Tokar Jeffrey L., Berg Carl L.
Digestive Health Center of Excellence, University of Virginia Health System, Lee Street, Charlottesville, VA 22908, USA.
Curr Treat Options Gastroenterol. 2002 Dec;5(6):425-436. doi: 10.1007/s11938-002-0030-1.
Nonalcoholic fatty liver disease, an entity that includes nonalcoholic steatohepatitis, is typically a benign, indolent condition. However, in a subset of patients, the clinical course may progress to advanced cirrhosis, end-stage liver disease, or hepatocellular carcinoma. Unfortunately, the pathogenesis, natural history, and potential therapies for these disorders remain poorly understood. Identifying patients who should be targeted for potential treatment remains difficult. Liver biopsy should be considered to assess the degree of hepatic inflammation and fibrosis, because physical examination findings, biochemical parameters, and the results of radiographic studies have been shown to correlate poorly with the severity of steatohepatitis and fibrosis. Although there is some evidence suggesting that obesity, diabetes mellitus, older age, and perhaps an aspartate transaminase:alanine aminotransaminase ratio higher than 1 may be predictors of more advanced fibrosis, histology remains the gold standard. Most patients with simple hepatic steatosis appear to follow a benign course and probably do not require aggressive therapy. Conversely, patients with steatohepatitis with extensive inflammation and fibrosis are the patients who are most likely to benefit from effective therapies. The most commonly recommended treatment is weight loss. Existing data suggest that rapid weight loss may promote hepatic inflammation and fibrosis; therefore, gradual weight loss should be recommended. Large, randomized, controlled trials evaluating the long-term histologic impact and clinical outcomes of weight loss strategies are lacking. Potentially promising pharmacologic therapies include insulin-sensitizing oral hypoglycemic agents such as metformin and the thiazolidenediols, antihyperlipidemic agents such as gemfibrozil or 3-hydroxy-3-methylglutaryl coenzyme A reductase inhibitors, vitamin E and other antioxidants, ursodeoxycholic acid, and betaine. As with weight loss, data regarding the efficacy of these pharmacologic options are limited. In addition, there are no widely accepted guidelines to help direct the clinician in the optimal use of these agents in patients with nonalcoholic fatty liver diseases.
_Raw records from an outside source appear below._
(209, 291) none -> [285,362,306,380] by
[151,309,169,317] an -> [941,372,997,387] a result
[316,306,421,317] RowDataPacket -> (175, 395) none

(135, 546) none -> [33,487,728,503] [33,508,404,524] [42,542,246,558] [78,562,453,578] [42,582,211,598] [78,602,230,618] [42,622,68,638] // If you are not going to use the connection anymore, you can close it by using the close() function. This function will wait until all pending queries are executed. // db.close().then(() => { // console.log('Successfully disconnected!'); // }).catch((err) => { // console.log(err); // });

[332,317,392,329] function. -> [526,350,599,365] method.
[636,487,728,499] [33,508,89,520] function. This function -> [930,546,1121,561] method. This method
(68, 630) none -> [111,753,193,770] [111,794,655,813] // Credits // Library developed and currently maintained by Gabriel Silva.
非酒精性脂肪性肝病,包括非酒精性脂肪性肝炎,通常是一种良性、进展缓慢的疾病。然而,在一部分患者中,临床病程可能进展为晚期肝硬化、终末期肝病或肝细胞癌。不幸的是,这些疾病的发病机制、自然史和潜在治疗方法仍知之甚少。确定哪些患者应接受潜在治疗仍然很困难。应考虑进行肝活检以评估肝脏炎症和纤维化程度,因为体格检查结果、生化参数和影像学研究结果与脂肪性肝炎和纤维化的严重程度相关性较差。虽然有一些证据表明肥胖、糖尿病、年龄较大以及天冬氨酸转氨酶与丙氨酸转氨酶比值高于1可能是更严重纤维化的预测指标,但组织学检查仍然是金标准。大多数单纯性肝脂肪变性患者似乎病情良性,可能不需要积极治疗。相反,伴有广泛炎症和纤维化的脂肪性肝炎患者最有可能从有效治疗中获益。最常推荐的治疗方法是减肥。现有数据表明,快速减肥可能会促进肝脏炎症和纤维化;因此,应推荐逐渐减肥。缺乏评估减肥策略长期组织学影响和临床结局的大型随机对照试验。潜在有前景的药物治疗包括胰岛素增敏口服降糖药,如二甲双胍和噻唑烷二酮类药物;降血脂药,如吉非贝齐或3-羟基-3-甲基戊二酰辅酶A还原酶抑制剂;维生素E和其他抗氧化剂;熊去氧胆酸和甜菜碱。与减肥一样,关于这些药物选择疗效的数据有限。此外,没有广泛接受的指南来帮助临床医生在非酒精性脂肪性肝病患者中最佳使用这些药物。